しかし、その主張はわかりにくく疑問があります。「同質なもの同士が、たとえ自分たちが間違っていても異分子を排除して安心しようとする」という行動の基本にあるものは、自分にとって楽であるから現状に安住したい、という自分達の既得権を守ろうとする心理です。
つまり、この問題の本質は「自分の地位や利益を守るために」「正しさ」を無視しようとする集団エゴイズム」が、ともすれば、日本の学界や企業に巣くっているという欠陥であると思います。この欠陥のために、正しい現実や成果を認めようとせず、社会の発展を遅らせて、社会の人々を苦境に陥らせるということへの「公的な憤り」「公共心」が共感できるポイントです。従って、本当の問題は「安心VS信頼」ではなく「集団エゴイズムVS公共心」ではないかと思います。

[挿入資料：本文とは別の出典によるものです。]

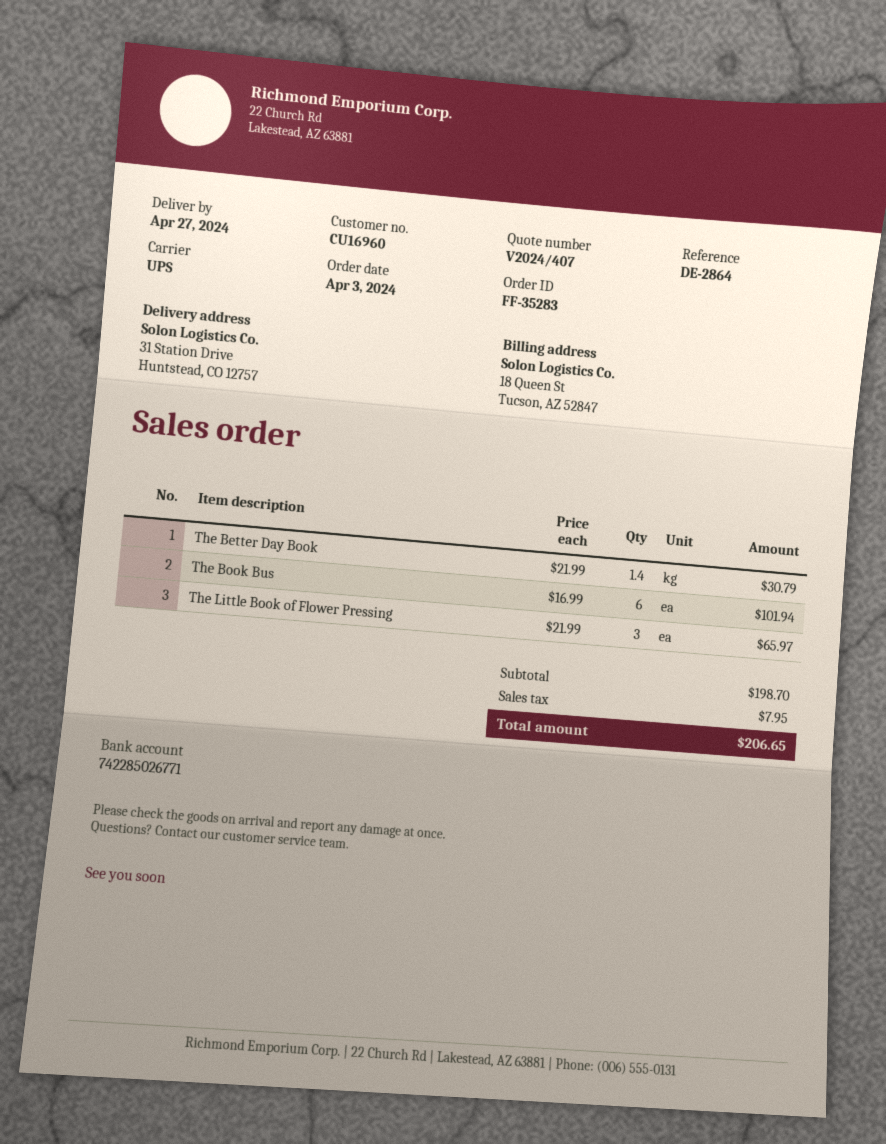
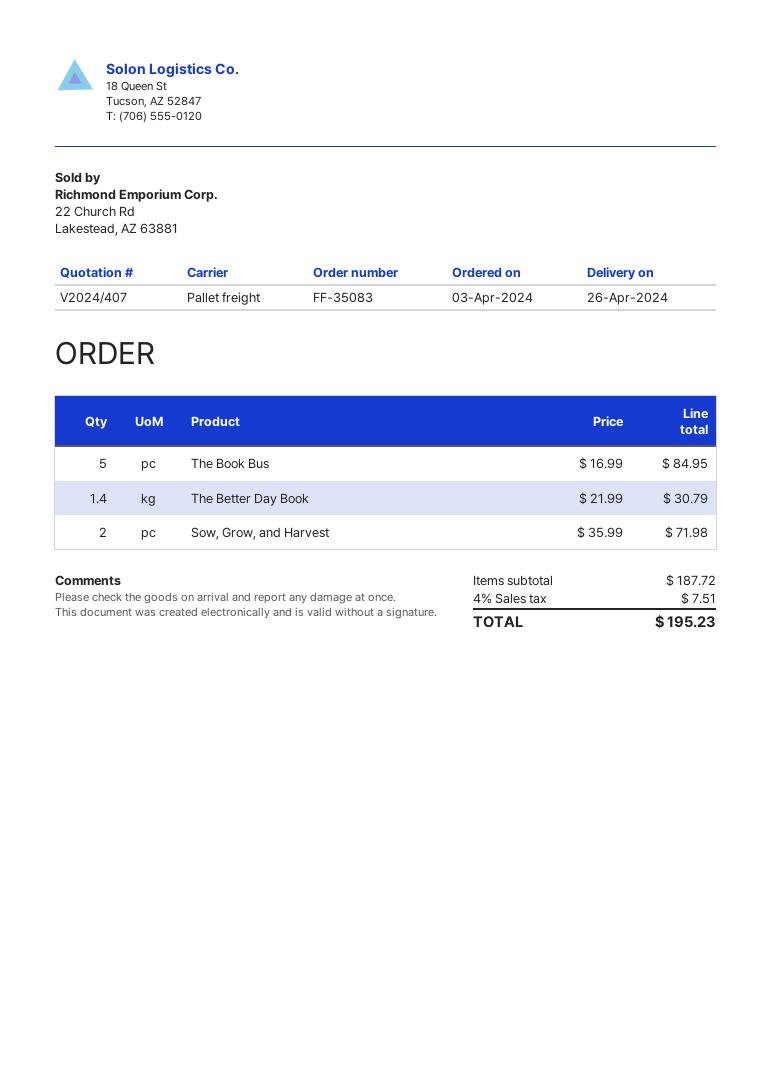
order number: FF-35283 -> FF-35083
delivery date: 2024-04-27 -> 2024-04-26
shipping method: UPS -> pallet freight
The Book Bus: 6 x 16.99 = 101.94 -> 5 x 16.99 = 84.95
The Little Book of Flower Pressing: 3 x 21.99 = 65.97 -> none
Sow, Grow, and Harvest: none -> 2 x 35.99 = 71.98
subtotal: 198.70 -> 187.72
tax: 7.95 -> 7.51
total: 206.65 -> 195.23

ダニエルゴールマンの「SQ」などにあるように、また「発達心理学」の基本にもあるように、人間は、家庭内の安心という中で、他人への信頼や社会への適応力が育つ。また職場における社員の環境も全く同じであり、安心してこそ、お互いに協力して学びあい、教えあい仕事にも専念し成長を目指すことができるものです。それは「虚妄の成果主義」などの産業心理学理論と実験成果でも明らかな事実です。
それなのに、山岸理論は、安心の構造を破壊することで、自立した個人としての「信頼の構」ができると説く。これは危険で間違ったメッセージであると思います。ヘーゲルなどが、近代国家と自由な個人である国民の間に、企業などの中間組織・共同体、いわゆる「市民社会」があるべきであり、それなくしては、個人は孤独な疎外された存在となり、大衆社会、全体社会が現出すると警告しているように、山岸先生などのように「近代的個人」「自立した個人」を、理想化し夢想することは、企業や家庭などの共同体を破壊し現代人の疎外を深刻化させてしまうように思えてなりません。
正しくは、家庭や企業や学会などの組織が「集団エゴイズム」に陥ることを批判すべきであり、「公共的な使命」を忘れない、そのためにも、異分子を排除するのではなく、それとのコミュニケーションを大切にし、新たな「信頼の絆」の形成に取り組むこと、ではないかと思うのですが。